**EXERCISE OBJECTIVE**:
Find and copy each line in the material below where the string "Printeri" occurs.

*** DATA PROVIDED ***

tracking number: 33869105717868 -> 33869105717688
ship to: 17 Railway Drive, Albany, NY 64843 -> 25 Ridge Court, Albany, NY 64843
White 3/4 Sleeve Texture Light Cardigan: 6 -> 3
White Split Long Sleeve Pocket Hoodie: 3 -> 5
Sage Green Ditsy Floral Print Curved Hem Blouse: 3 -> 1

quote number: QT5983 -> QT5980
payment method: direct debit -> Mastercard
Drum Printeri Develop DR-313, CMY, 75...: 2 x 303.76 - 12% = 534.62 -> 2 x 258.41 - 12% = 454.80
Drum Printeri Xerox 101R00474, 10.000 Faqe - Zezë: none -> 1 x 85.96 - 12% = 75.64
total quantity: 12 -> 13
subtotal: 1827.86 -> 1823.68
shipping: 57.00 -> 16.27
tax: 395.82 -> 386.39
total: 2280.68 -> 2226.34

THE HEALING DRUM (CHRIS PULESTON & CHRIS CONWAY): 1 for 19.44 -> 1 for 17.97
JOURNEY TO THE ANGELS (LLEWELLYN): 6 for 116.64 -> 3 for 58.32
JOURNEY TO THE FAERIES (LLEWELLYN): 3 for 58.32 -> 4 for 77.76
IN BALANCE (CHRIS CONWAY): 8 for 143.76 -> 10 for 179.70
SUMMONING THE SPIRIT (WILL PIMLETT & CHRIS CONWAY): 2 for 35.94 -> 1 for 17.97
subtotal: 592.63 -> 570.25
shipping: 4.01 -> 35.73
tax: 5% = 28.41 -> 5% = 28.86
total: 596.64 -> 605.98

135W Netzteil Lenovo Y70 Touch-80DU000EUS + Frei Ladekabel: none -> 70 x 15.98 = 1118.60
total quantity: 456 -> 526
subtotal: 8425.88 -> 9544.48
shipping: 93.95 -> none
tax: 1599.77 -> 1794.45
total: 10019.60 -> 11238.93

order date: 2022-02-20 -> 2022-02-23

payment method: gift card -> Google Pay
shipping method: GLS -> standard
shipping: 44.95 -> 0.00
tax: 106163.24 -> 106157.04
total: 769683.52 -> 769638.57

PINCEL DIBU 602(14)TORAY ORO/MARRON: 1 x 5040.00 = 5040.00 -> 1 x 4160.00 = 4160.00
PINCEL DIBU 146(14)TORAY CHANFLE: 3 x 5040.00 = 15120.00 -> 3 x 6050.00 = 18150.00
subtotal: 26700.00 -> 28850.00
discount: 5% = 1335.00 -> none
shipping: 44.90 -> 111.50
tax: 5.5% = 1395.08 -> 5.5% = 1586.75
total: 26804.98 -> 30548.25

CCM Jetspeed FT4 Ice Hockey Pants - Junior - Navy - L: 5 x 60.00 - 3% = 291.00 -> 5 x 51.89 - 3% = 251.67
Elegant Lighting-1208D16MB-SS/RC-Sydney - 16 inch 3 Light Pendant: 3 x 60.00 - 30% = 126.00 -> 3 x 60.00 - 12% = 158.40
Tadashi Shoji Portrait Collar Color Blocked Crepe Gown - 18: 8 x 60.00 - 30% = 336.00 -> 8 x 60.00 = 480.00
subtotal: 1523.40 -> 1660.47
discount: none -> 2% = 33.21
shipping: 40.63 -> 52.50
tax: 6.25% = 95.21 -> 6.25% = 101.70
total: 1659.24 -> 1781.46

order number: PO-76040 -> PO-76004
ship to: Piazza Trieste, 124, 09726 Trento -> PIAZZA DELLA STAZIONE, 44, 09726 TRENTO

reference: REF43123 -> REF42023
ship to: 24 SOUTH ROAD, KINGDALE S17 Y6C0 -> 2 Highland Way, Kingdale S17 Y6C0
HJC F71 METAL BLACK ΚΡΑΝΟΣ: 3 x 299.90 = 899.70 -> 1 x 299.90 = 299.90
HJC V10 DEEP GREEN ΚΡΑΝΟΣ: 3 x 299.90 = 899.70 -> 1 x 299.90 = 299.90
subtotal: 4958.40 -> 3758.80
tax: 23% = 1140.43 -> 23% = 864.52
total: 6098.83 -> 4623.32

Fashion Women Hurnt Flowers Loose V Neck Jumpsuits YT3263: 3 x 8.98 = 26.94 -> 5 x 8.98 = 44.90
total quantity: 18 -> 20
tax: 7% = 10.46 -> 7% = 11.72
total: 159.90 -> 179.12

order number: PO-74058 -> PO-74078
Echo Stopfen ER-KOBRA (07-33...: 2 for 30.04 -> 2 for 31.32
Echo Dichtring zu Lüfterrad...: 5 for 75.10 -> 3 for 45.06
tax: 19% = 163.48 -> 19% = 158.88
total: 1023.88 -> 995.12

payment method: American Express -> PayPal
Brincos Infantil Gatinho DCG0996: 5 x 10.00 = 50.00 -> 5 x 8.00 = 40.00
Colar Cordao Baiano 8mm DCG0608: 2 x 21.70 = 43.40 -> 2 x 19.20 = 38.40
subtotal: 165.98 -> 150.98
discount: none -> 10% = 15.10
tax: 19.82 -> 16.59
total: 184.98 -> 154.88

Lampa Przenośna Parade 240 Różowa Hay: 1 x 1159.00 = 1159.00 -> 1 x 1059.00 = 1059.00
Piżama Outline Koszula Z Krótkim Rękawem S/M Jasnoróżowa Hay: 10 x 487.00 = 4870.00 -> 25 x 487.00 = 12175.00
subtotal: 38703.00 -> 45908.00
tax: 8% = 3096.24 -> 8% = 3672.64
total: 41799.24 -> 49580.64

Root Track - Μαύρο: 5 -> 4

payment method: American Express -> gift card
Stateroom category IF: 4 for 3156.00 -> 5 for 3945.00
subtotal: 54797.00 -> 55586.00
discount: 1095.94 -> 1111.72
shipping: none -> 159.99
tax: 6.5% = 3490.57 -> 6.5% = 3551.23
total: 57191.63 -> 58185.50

*** End of DATA PROVIDED ***

**RESPONSE BOX**:
Drum Printeri Develop DR-313, CMY, 75...: 2 x 303.76 - 12% = 534.62 -> 2 x 258.41 - 12% = 454.80
Drum Printeri Xerox 101R00474, 10.000 Faqe - Zezë: none -> 1 x 85.96 - 12% = 75.64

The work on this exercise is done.